Minggu, 04 Maret 2012

IKON SIJUNJUNG (3)


LAMANG TANJUNG AMPALU

Ikon Sijunjung (1) tentang Sijunjung Lanseknyo manieh, kali ini dengan judul lamang Tanjung Ampalu. Konon katanya dahulu pasar Senen (Sinayan) Tanjung Ampalu terkenal dengan lamang Tanjung Ampalunya, para pedagang yang datang ke pasar tersebut selalu membeli oleh-oleh berupa lamang. Lamang Tanjung Ampalu betul-betul enak dan sulit dicari bandingan rasanya.
Pedagang yang datang dari Batusangkar menumpang mobil SOS dalam perjalanan mereka selalu membicarakan oleh-oleh berupang lamang, demikian pula pedagang yang berasal dari Solok, selalu mencari lamang untuk dibawa pulang kerumah. Selepas waktu lohor kita tak mungkin lagi mencari lamang di pasar Tanjung Ampalu semua habis terjual. Itu dulu tahun 1960 sampai 1980an.

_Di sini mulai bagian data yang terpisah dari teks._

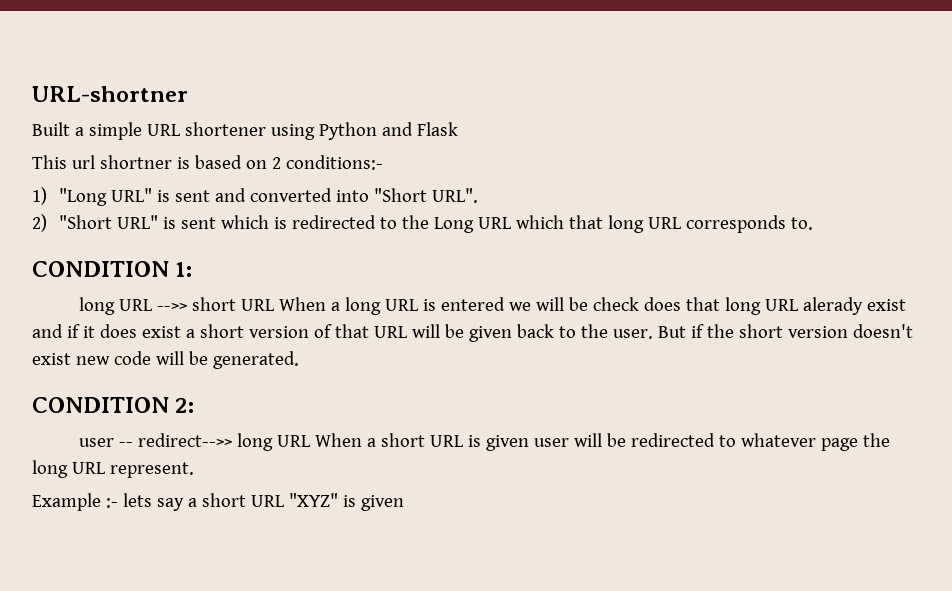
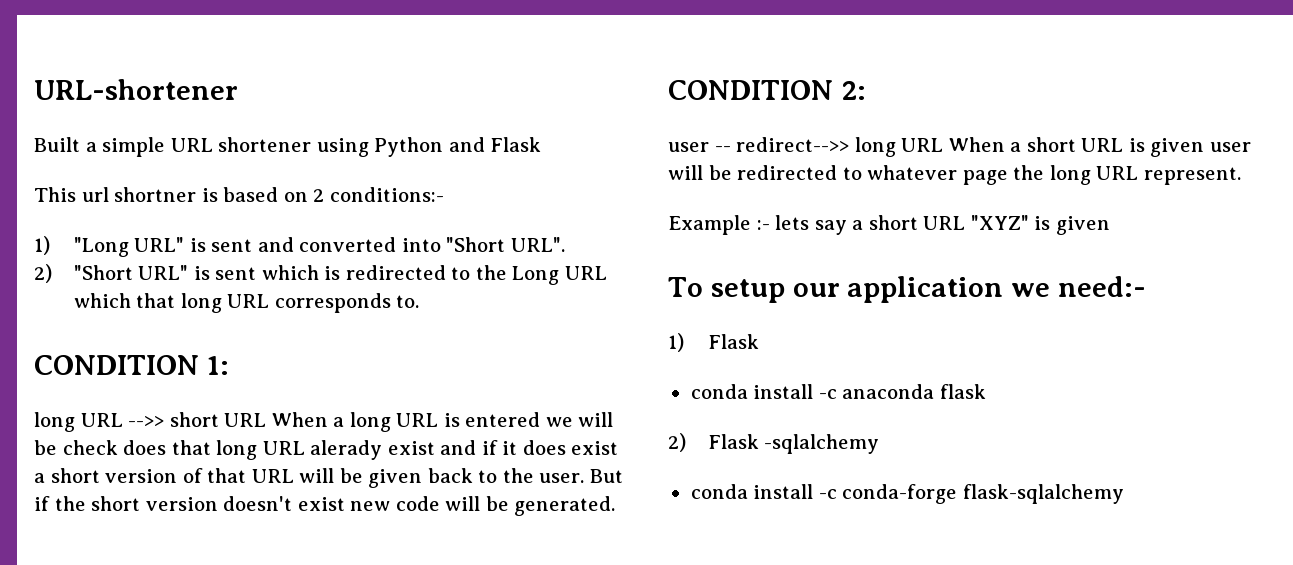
[32,86,188,102] URL-shortner -> [34,79,238,100] URL-shortener
(404, 503) none -> [668,276,1147,303] [668,333,759,352] [690,384,986,399] [668,433,880,454] [690,484,1124,504] // To setup our application we need:- // 1) Flask // conda install -c anaconda flask // 2) Flask -sqlalchemy // conda install -c conda-forge flask-sqlalchemy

Tak kurang seorang seniman rabab dari Pesisir Selatan yang bernama Hasan Basri menulis cerita tentang lamang Tanjung Ampalu dalam rebabnya sampai berjumlah 14 kaset. Kaset ini laku keras baik di Sumatera Barat maupun di luar Sumatera Barat seperti di Jambi, Pakan Baru dan Jakarta. Kami sendiri pernah membeli kasetnya sebanyak satu set (14 Kaset) di toko musik kota Jambi, konon sekarang katanya sudah dalam CD dan DVD.

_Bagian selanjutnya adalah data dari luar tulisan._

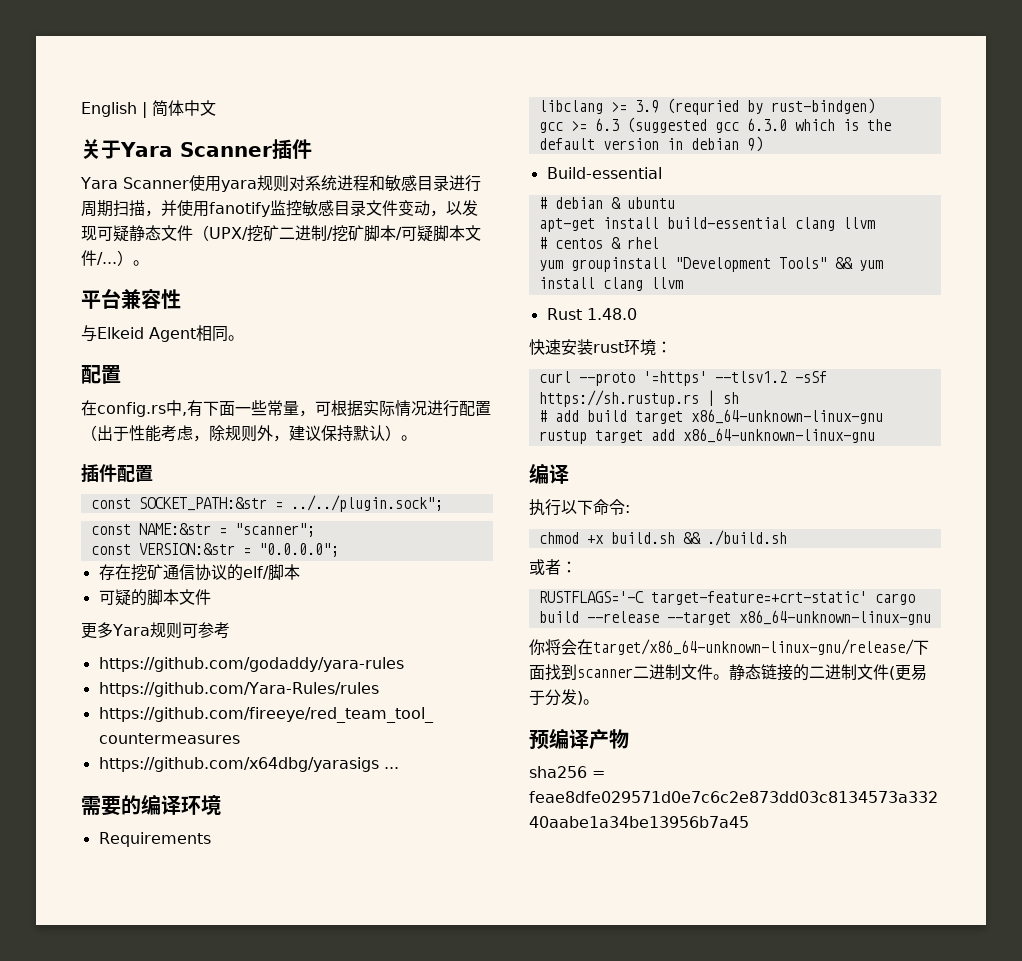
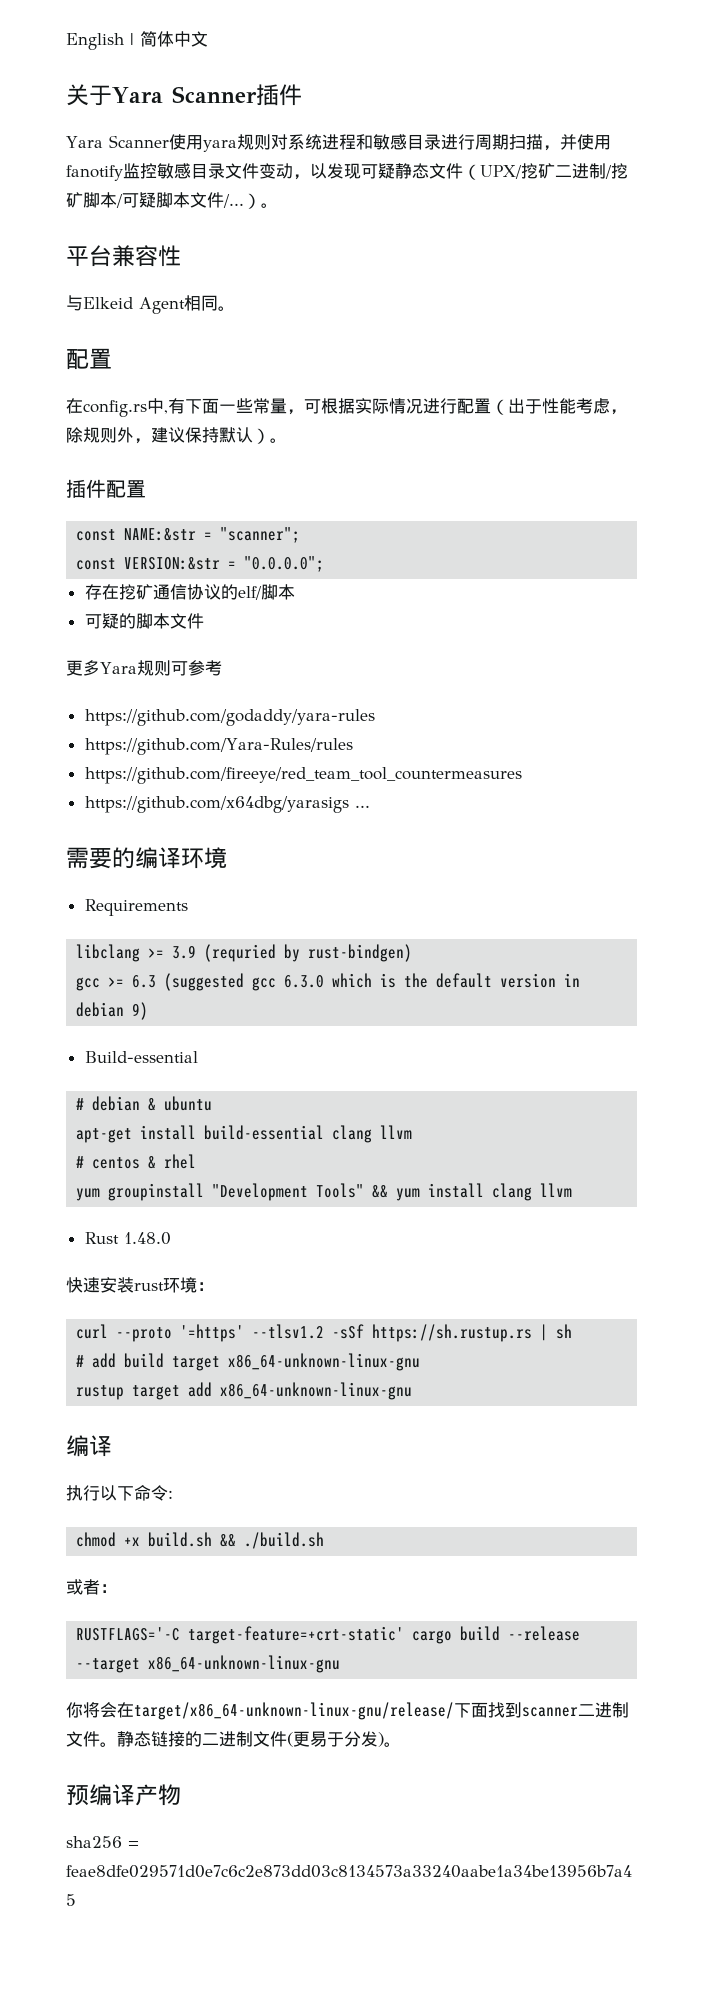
[90,495,443,512] // const SOCKET_PATH:&str = ../../plugin.sock"; -> (146, 489) none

Dimanakah dibuat lamang tersebut ?
Sesungguhnya lamang tersebut dibuat di nagari Tanjung, disini semua perempuan setengah bayah membuat lamang dan menjualnya keberbagai kota sekitar seperti ke Sijunjung, Sawahlunto, Silungkang dan Tanjung Gadang bahkan ada yang menjualnya sampai ke Bukittinggi, Solok, Padang Panjang dan Batu Sangkar. Lamang Tanjung Ampalu mencapai puncaknya tahun 1970an. Setiap tapian tampek mandi terlihat ratusan bahkan ribuan tabung lamang yang direndam oleh ibu-ibu disini, bayangkan kalau ada sepuluh saja tapian tampek mandi berapa banyak produksi lamang perminggunya. Benar-benar negari Tanjung merupakan Nagari Lamang.Kegiatan malamang menjadi kegiatan masyarakat.Mau puasa malamang, panen padi disebut pandiaman malamang, surau dan mesjid ikut malamang. Lamang dan Kelamai menjadi ciri khas Nagari Tanjung.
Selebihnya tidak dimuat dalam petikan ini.